The reply must contain exactly the lines below from the one with "subtotal: 5376.26 -> 5669.32" down to the one with "BOTTEGA VENETA BLACK", both included, and nothing more; please omit the pictures.

**** Supplied material

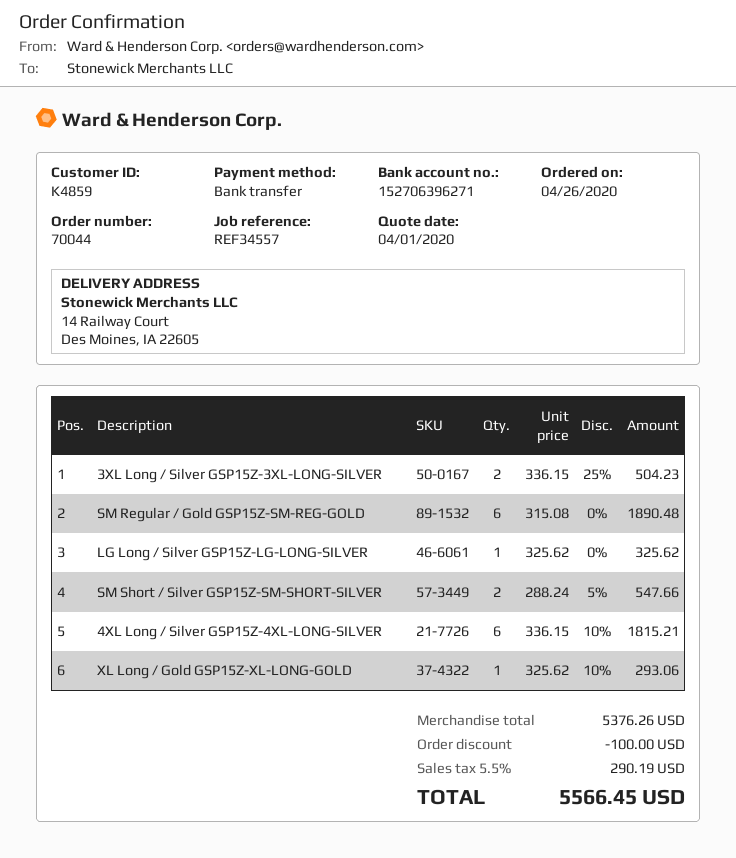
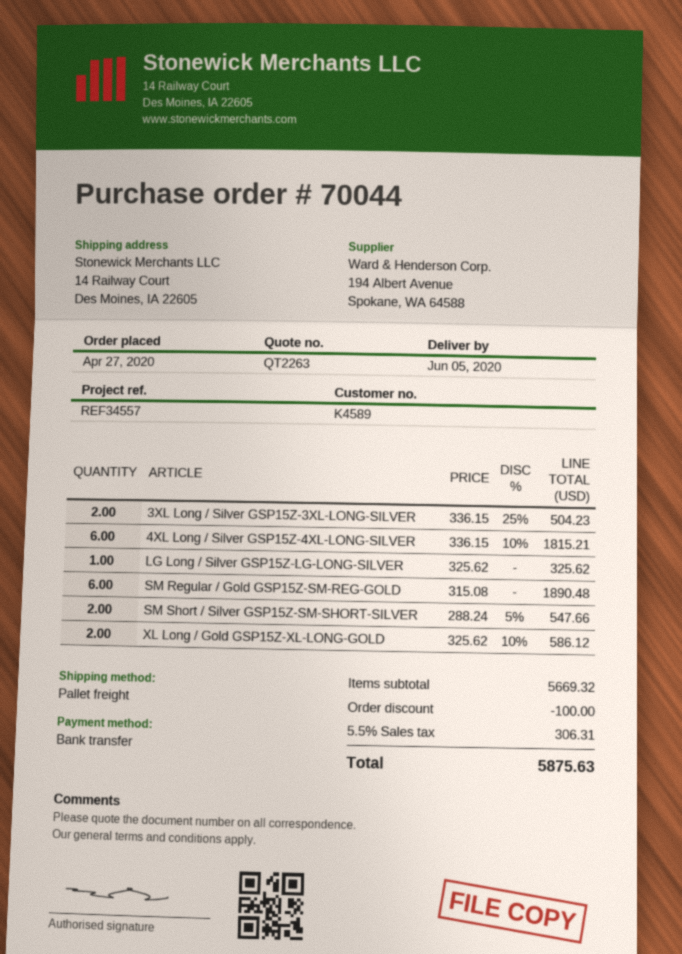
order date: 2020-04-26 -> 2020-04-27
customer number: K4859 -> K4589
XL Long / Gold GSP15Z-XL-LONG-GOLD: 1 x 325.62 - 10% = 293.06 -> 2 x 325.62 - 10% = 586.12
subtotal: 5376.26 -> 5669.32
tax: 5.5% = 290.19 -> 5.5% = 306.31
total: 5566.45 -> 5875.63

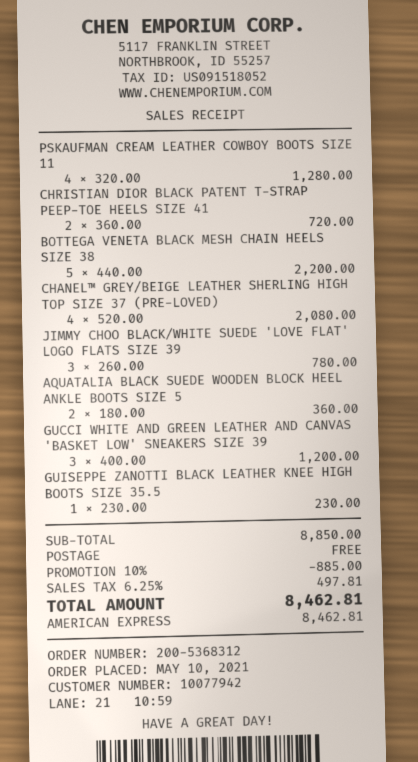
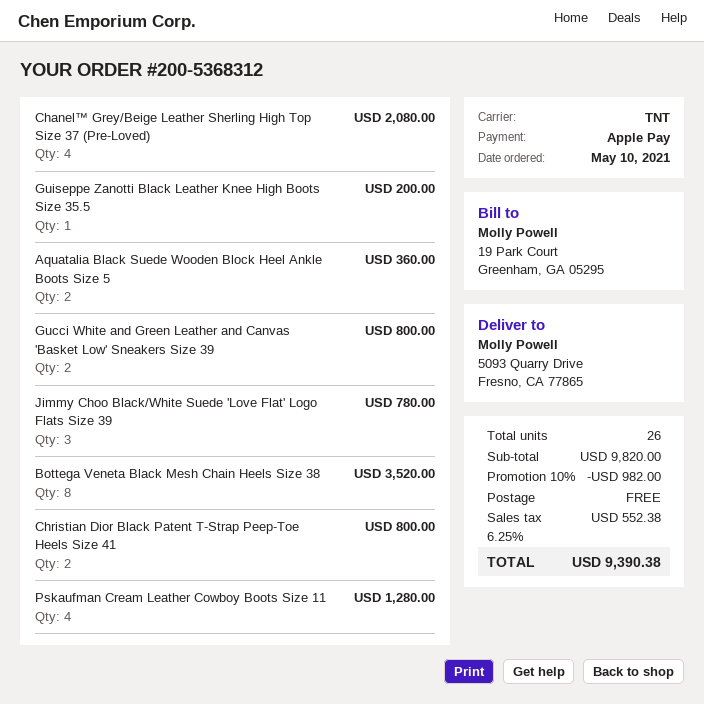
payment method: American Express -> Apple Pay
CHRISTIAN DIOR BLACK PATENT T-STRAP PEEP-TOE HEELS SIZE 41: 2 for 720.00 -> 2 for 800.00
BOTTEGA VENETA BLACK MESH CHAIN HEELS SIZE 38: 5 for 2200.00 -> 8 for 3520.00
GUCCI WHITE AND GREEN LEATHER AND CANVAS 'BASKET LOW' SNEAKERS SIZE 39: 3 for 1200.00 -> 2 for 800.00
GUISEPPE ZANOTTI BLACK LEATHER KNEE HIGH BOOTS SIZE 35.5: 1 for 230.00 -> 1 for 200.00
subtotal: 8850.00 -> 9820.00
discount: 10% = 885.00 -> 10% = 982.00
tax: 6.25% = 497.81 -> 6.25% = 552.38
total: 8462.81 -> 9390.38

********

**Response**
subtotal: 5376.26 -> 5669.32
tax: 5.5% = 290.19 -> 5.5% = 306.31
total: 5566.45 -> 5875.63

payment method: American Express -> Apple Pay
CHRISTIAN DIOR BLACK PATENT T-STRAP PEEP-TOE HEELS SIZE 41: 2 for 720.00 -> 2 for 800.00
BOTTEGA VENETA BLACK MESH CHAIN HEELS SIZE 38: 5 for 2200.00 -> 8 for 3520.00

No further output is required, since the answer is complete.